Un Divan à Tunis – being human

Un Divan à Tunis is a great movie that combines fun with food for thought. Selma moves from Paris to Tunis where she was born because Paris has many psychologists and Tunis has none. She wants to be meaningful in her job and Tunisians need her. But… issues occur from unexpected angles…

Tunisia won my heart after I went there to give diversity trainings in several companies. The Dutch are called ‘direct’ in their communication style but hey, nothing beats the Tunisians in their directness. Un Divan à Tunis is certainly no exception to that: on the level of society, there is secretive behaviour but not in the interpersonal contacts. Relations develop in an unexpected way, as well as the plot. This movie is a joy to watch, you won’t be bored!
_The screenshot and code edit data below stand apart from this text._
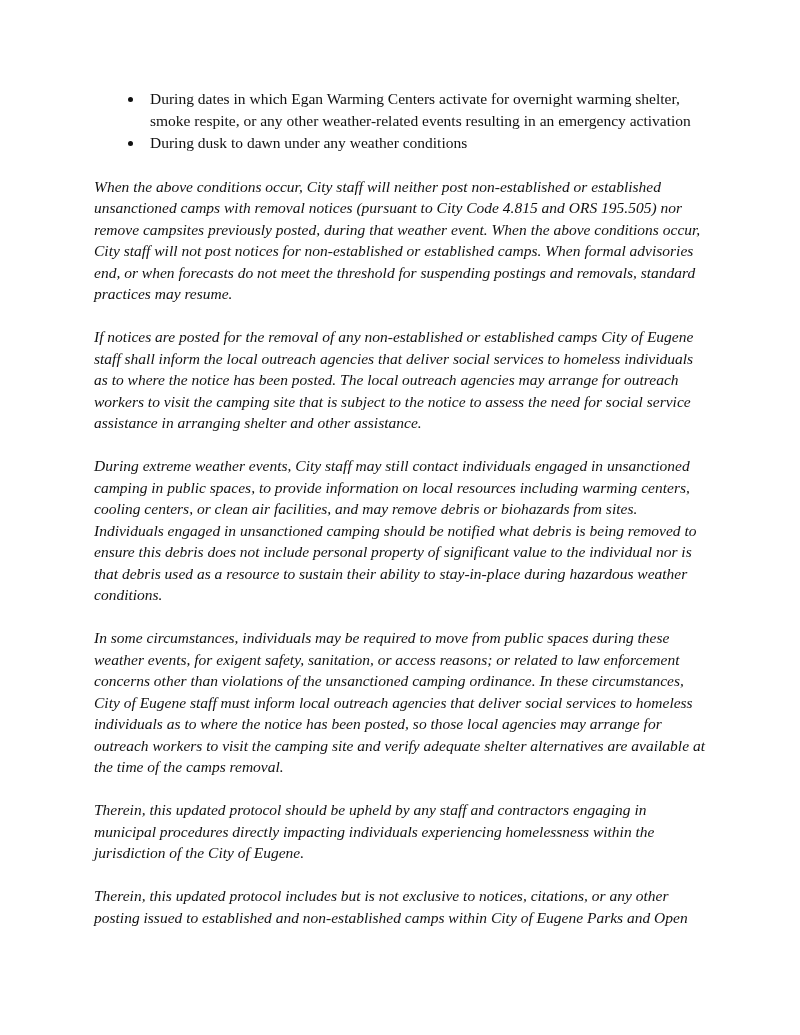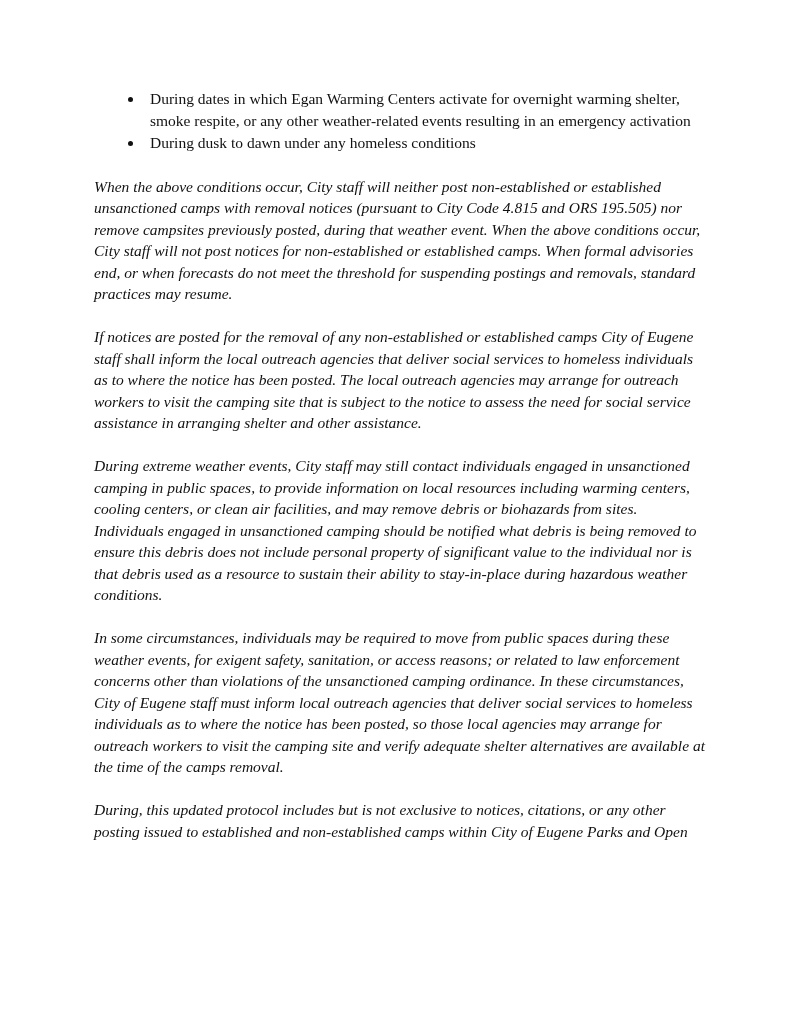"During dusk to dawn under" li { text: homeless -> weather }
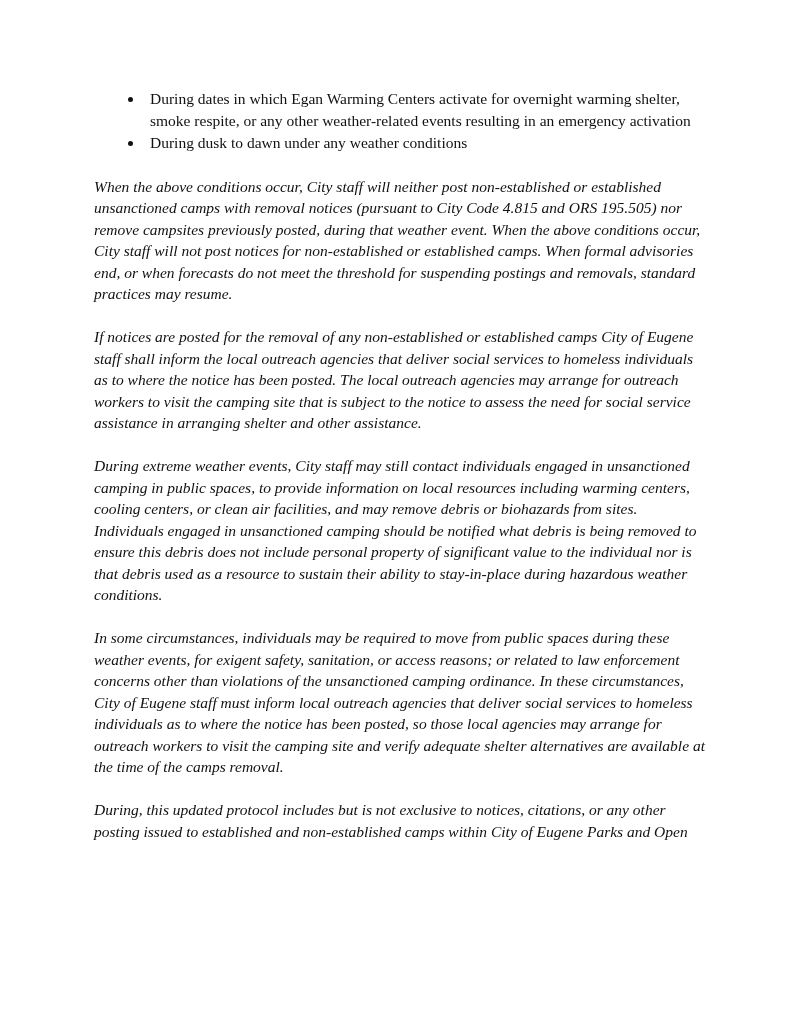"Therein, this updated protocol should" p.doc-paragraph { html: none -> <p>Therein, this updated protocol should be upheld by any staff and contractors engaging in municipal procedures directly impacting individuals experiencing homelessness within the jurisdiction of the City of Eugene.</p> }
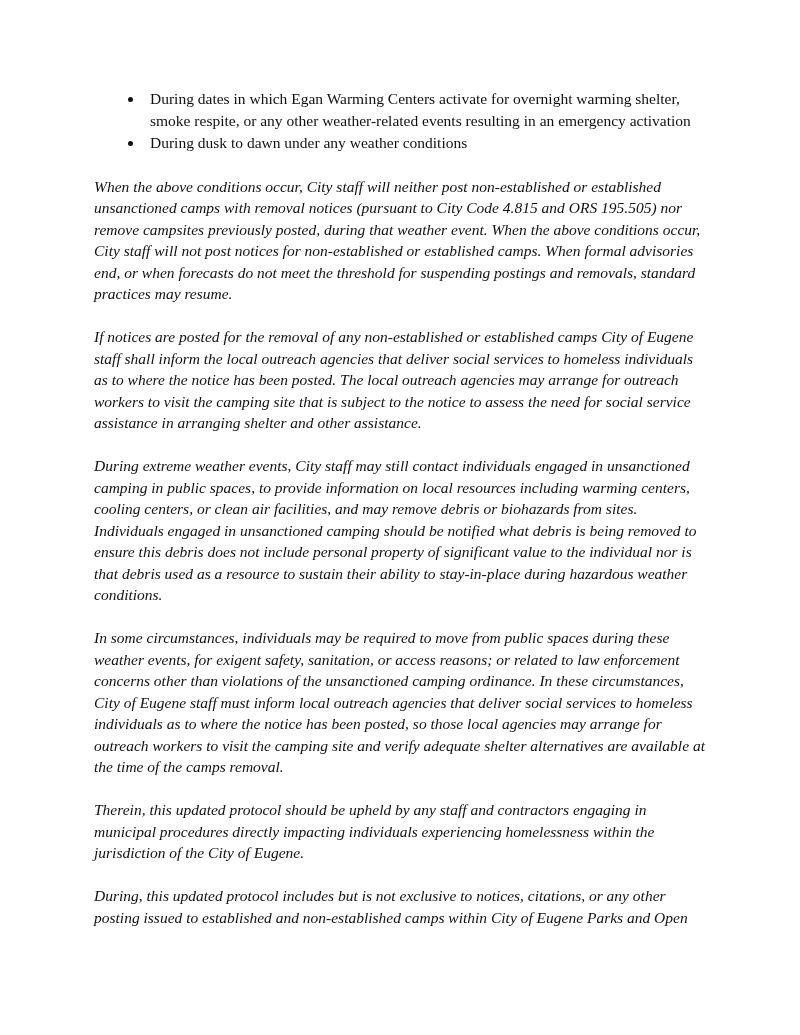"During, this updated protocol includes" p.doc-paragraph { text: During -> Therein }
Selma is a psychoanalist who decides to start a practice in Tunis. In Paris, people can find psychological help at every corner of the street but in Tunis, it is new. Family members think she is crazy to want this, and they think her customers might be crazy too – so they do not want her to have the divan at the rooftop of their house but Selma insists and becomes successful at a short notice. However, life is not that easy for her.

Un Divan à Tunis shows step by step the complexity of Tunisian society. How the Jews are a common ennemy, even though some know nothing about Jews at all. How homosexuality and transgenderism are oppressed at the level of society – and might be accepted at individual level. How a man and a woman cannot be in the same room because it is against morals. Nevertheless Un Divan à Tunis shows several moments where this rule is broken, not because of sexuality but, very interesting, because they help each other, because they want to interact, listen, communicate, show empathy. Being human in this movie is stronger than all the societal rules.

This strong wish to be human, whatever societal problems occur, is what I remember from my visits to Tunisia. It can also be found is this great documentary Danny in Arabistan – Tunisia (in Dutch). I highly recommend Un Divan à Tunis, because it is a funny movie that gives good food for thought while you laugh.